In this issue, Cao Xiaohua, assistant researcher at the Institute of Literature, Shanghai Academy of Social Sciences, is invited to discuss with three young scholars her new book "Late Qing Vernacular Newspapers and the Germination of Modern Women's Consciousness (1898-1911)" (referred to as "Late Qing Vernacular Newspapers and Modern Women's Consciousness", Shanghai Academy of Social Sciences Press, 2022). This article is a review article.

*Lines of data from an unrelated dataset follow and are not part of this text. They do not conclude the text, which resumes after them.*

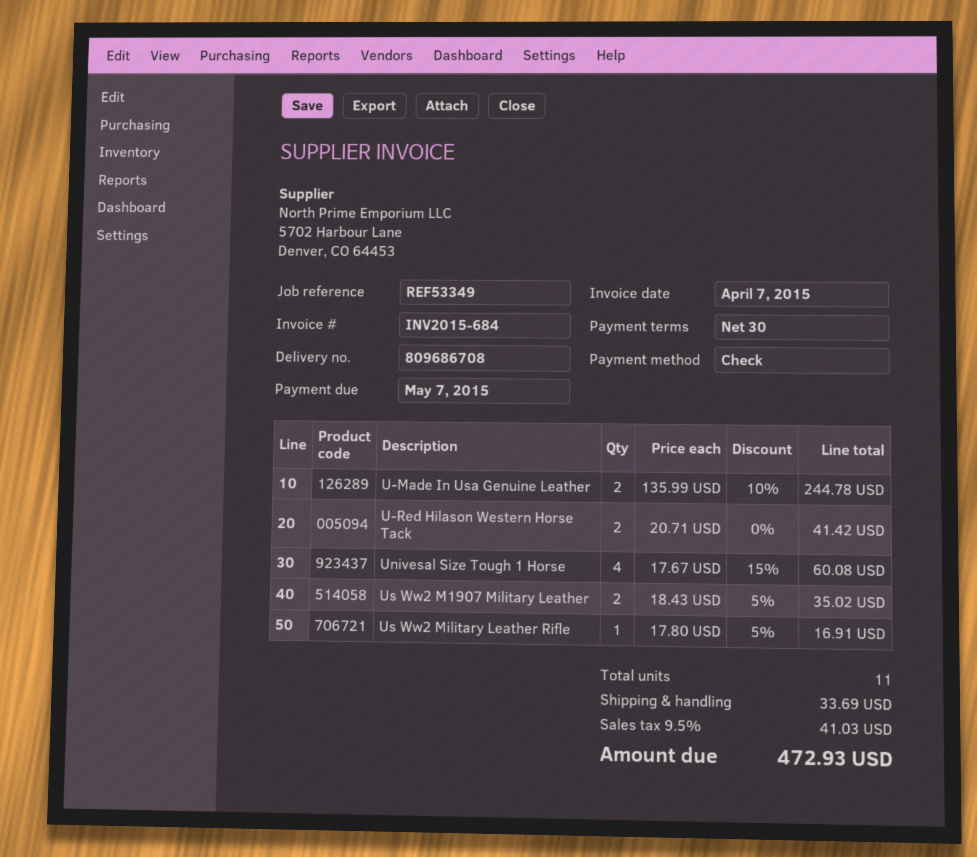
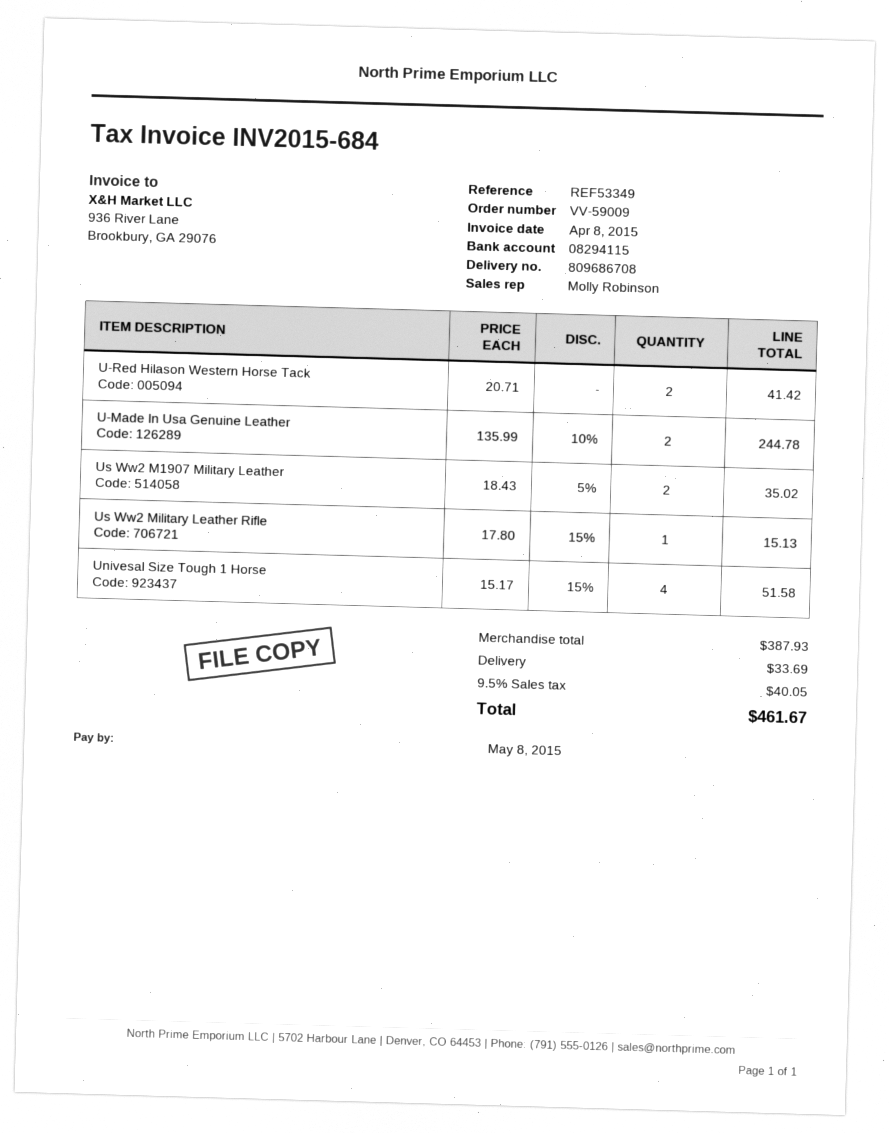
invoice date: 2015-04-07 -> 2015-04-08
due date: 2015-05-07 -> 2015-05-08
Univesal Size Tough 1 Horse: 4 x 17.67 - 15% = 60.08 -> 4 x 15.17 - 15% = 51.58
Us Ww2 Military Leather Rifle: 1 x 17.80 - 5% = 16.91 -> 1 x 17.80 - 15% = 15.13
tax: 9.5% = 41.03 -> 9.5% = 40.05
total: 472.93 -> 461.67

"Vernacular", No. 1, 1904, founded by Qiu Jin

Late Qing Dynasty China has always been a hot research object in Chinese and foreign academic circles. In recent years, many scholars have excavated new historical materials and perspectives to lead us back to the late Qing Dynasty and restore the specific life situation under the era of national decline and frequent wars. As a unique resource, the noisy and refined newspapers and periodicals provide us with a possibility to return to the scene of the late Qing Dynasty.

In this context, Dr. Cao's new book, The Late Vernacular Press and the Germination of Modern Women's Consciousness (1898-1911), seeks to examine the intertwining of vocabulary and gender, consciousness and writing, family affairs and state affairs during this important period of change.

The book is divided into two parts, with a total of seven chapters. The first four chapters focus on listing representative styles in vernacular newspapers and analyzing the transmutation and spread of these styles under the influence of old and new women's studies. In the context of the integration of family and country, the next three chapters deduce how late Qing women gained initiative in different roles, but they still struggled.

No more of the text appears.